Designers reference riding gear to meet the needs of modern women.
Gabriela Hearst
Fashion and food are not always a perfect fit. But when Gabriela Hearst presented her Fall 2018 collection in the Café Altro Paradiso, where the chef is from her native Uruguay, she proved the relevance of the sense and sensibility that is making a mark on New York fashion.
The shapely tailoring and cashmere worn by models with velvet riding caps gave an immediate sense of women on the move – as well as a close-up of the fine woollen fabrics that come from, or are inspired by, her family’s South American ranch.
But lean, tailored outfits or geometrically striped knits were more than a smart and sleek way to fill a winter wardrobe. The designer’s mood board suggested a deeper and more powerful feeling about womanhood. In her research into Victorian coal miners and the early years of the American aviation industry, in which 65 per cent of workers were female, she discovered that by the Second World War nearly 45 per cent of America’s female population were earning a wage.
To all these women-at-work pictures on her wall, Gabriella added a poignant comment from Princess Diana: “People think at the end of the day that a man is the only answer to fulfilment; actually, a job is better for me.”
It is easy to say that all female designers think of themselves when creating a collection and in some ways Gabriela fits that description. Her choice of what to make and sell is personal – not least when she was researching the Metropolitan Museum archives for a men’s suit with female proportions and found one that had belonged to own her mother-in-law, Austine Hearst.
But with just three years of business under her belt – not to mention her sought-after leather bags, available by private sale only – the designer has cultivated an image.
Her clothes cannot be described as ‘slow’ fashion although, she says, “I think they are timeless, in a way.” But she is proud of making clothes from scratch – from the double-faced cashmere from the Uruguay farm to the outfits sold to customers of Bergdorf Goodman, Matches and Net-a-Porter.
“I’m thinking that cashmere is the new fur,” says the designer whose offerings among the tables decorated with mimosa included a lean, striped sweater dress in Merino cashmere and a multi-stitch fringed cashmere scarf from her not-for-profit artisan co-operative in Uruguay.
In just three years, Gabriella has proved that her designs have deep roots and that she can grow a business from clothes with more than a transitory presence in today’s world.
Derek Lam: Equestrian energy
Derek Lam has two fine skills: cut and colour. Put together as streamlined clothes worn by models walking through the elegant uptown Pool Room at the former Four Seasons space in the Seagram Building, there was a perfect blend of New York city looks melded with East Hampton casual.

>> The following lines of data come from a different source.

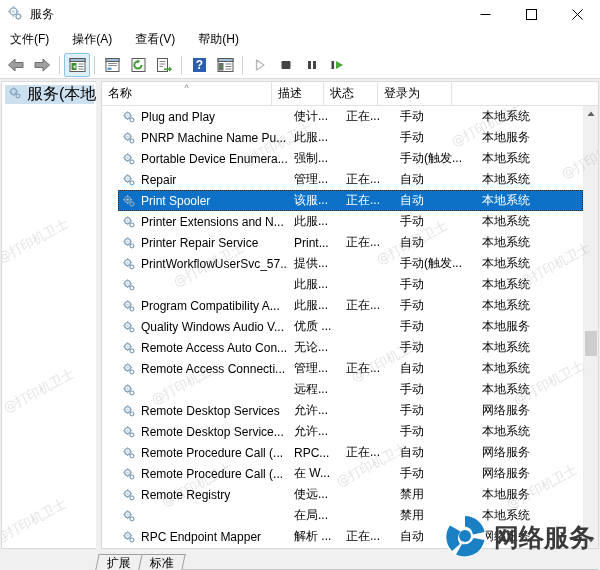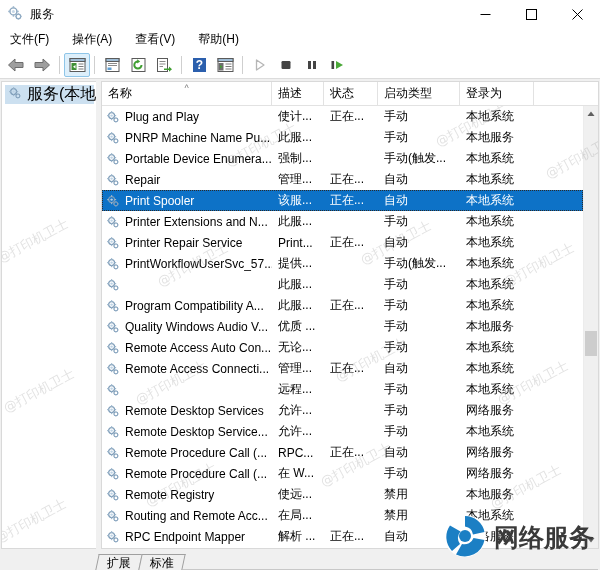"启动类型" div.col-head { html: <div> <span>启动类型</span> </div> -> none }
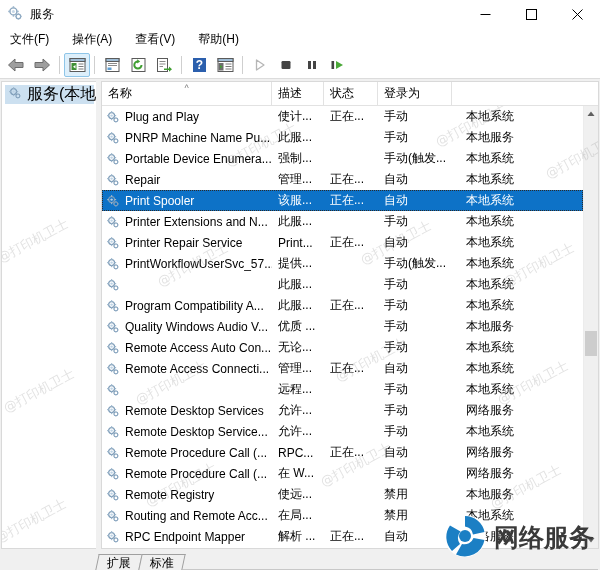"Plug and Play" .list-body { margin-left: none -> 16px }
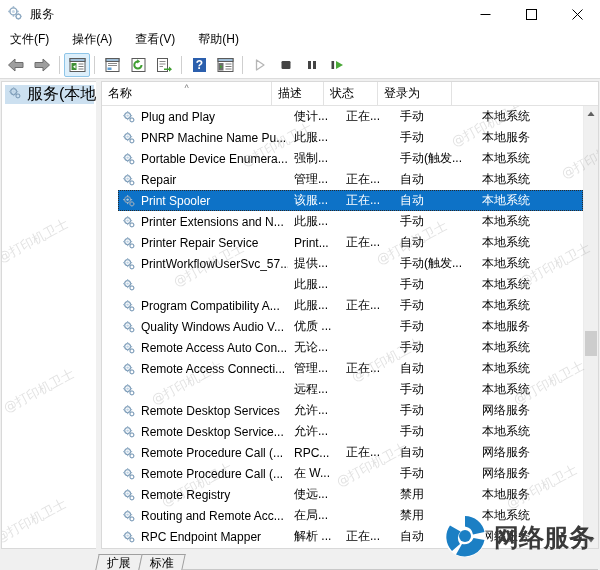"Routing and Remote Acc..." span { html: <span>Routing and Remote Acc...</span> -> none }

In truth, you could take any piece, from a cut-away cashmere cape worn with a quilted skirt to a shadow of a pony on a white top with skinny black pants, and make them all seem appropriate for work or weekend.
What singles out the Derek Lam look is colour – palette mixes that give a tang of lush spring grass to a suede skirt and fiery red-and-yellow plaid to a simple T-shirt shape. The colours seemed a neat fit with those colourful prize ribbons at horsey events.
In previous seasons, the designer had seemed at odds with American fashion’s recent obsession with celebrity culture. But abruptly-changing mores have given his decent and useful clothes a boost.
Was the horse theme forced? It might have been – if the Lam had not been smart enough to corral the references and pay as much attention to a sweater in geometric blocks of vivid colour as to a cashmere poncho. And evening clothes were mostly just fine examples of shape and drape, neatly positioned between dress-up vulgarity and ‘Me Too’ demureness. First prize to Lam for cantering so gracefully to meet modern women’s needs.